Much of politics revolves around economics and the government’s role both domestic and international. Throughout his life, Keynes had a direct impact on both. Such as being a leading figure in England’s banking system during WWI and then trying to work with post-WWI countries in the Treaty of Versailles to come to a fair and reasonable compromise.
As enjoyable as it was to learn about Keynes’ life among his artistic friends like Virginia Woolf, this book does a fantastic job with multiple chapters that extend beyond Keynes’ life. Including the changing of American economics over time and the influence of top economists in policy and education.
When it comes to biographies on economists, this is probably one of the most fun reads you’ll find.
4. The New Jim Crow: Mass Incarceration in the Age of Colorblindness
This is a helpful book to read for multiple reasons. It’s relevant today because of the increasingly loud calls for social and racial justice across the country. It also explains how policy and politics play a large role in how people are treated differently.
In total, this book shows how the justice system and prison industrial complex have played a huge role in segregating Black men, specifically, from everyone else. As you can guess from the book title, it explains how mass incarceration is The New Jim Crow.
For those who don’t know, Jim Crow is used to describing segregation laws after slavery was *officially* outlawed after the Emancipation Proclamation.

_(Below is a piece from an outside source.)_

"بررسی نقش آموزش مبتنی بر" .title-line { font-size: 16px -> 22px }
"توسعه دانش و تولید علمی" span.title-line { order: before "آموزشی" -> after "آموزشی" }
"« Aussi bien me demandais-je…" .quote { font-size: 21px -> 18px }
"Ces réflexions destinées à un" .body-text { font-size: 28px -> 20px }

In essence, they were a set of laws, primarily passed in the South, that was exclusively applied to Black people.
Author Michelle Alexander looks back in time to explain how politics played a primary role in setting up institutions that systematically oppress people of color. She makes a link from the earliest Jim Crow laws to that of the modern-day justice and prison systems.
What I enjoy about the closing section of this book is the realism Alexander shows through her declaration that the solution is not easy nor swift. She shows the complex relationship between the prison system and other aspects of life like policing, military, banking, and politics.
This book takes the stance that although politics plays a role in the problem and the solution of mass incarceration, it is not exclusively politics that will fix the racial justice problems of today.
5. Global Discontents: Conversations on the Rising Threats to Democracy
The most explicitly political book on the list is Global Discontents by Noam Chomsky. It’s really a collection of interviews focused on international relations and domestic issues. If like me you find yourself interested in the deep and critical conversations about the reality of the world, this is a book to put atop your reading list.
For those who don’t know Chomsky, he’s a blunt and straightforward thinker who spent much of his career teaching at MIT and traveling as a political speaker. He’s reached an advanced age but is still incredibly sharp and has a great memory, combined with little restraint for the opinions he holds.
Although I could recommend one of his many other books, Global Discontents seems like a great introduction to a wide range of topics that are still timely given the book was published in 2017. Some topics discussed include:
- State Spying and Democracy
- ISIS, the Kurds, and Turkey
- The Roots of Conflict
- Elections and Voting
This is a dense book, so be warned. It’s a slow read that demands your full attention. But, in my mind, that just shows how valuable it is to those interested in politics.
For book lovers, this even has the added value of containing many, many, book and author recommendations from Chomsky himself.
This is a humbling book to read. It quickly shows how little you actually know about the complex relationships that exist in our world. Ironically enough, you’ll notice early on that one of Chomsky’s favorite phrases is, “it’s really quite simple actually.”
The reality is it might be more accurate to describe this book as the graduate program for the armchair politician.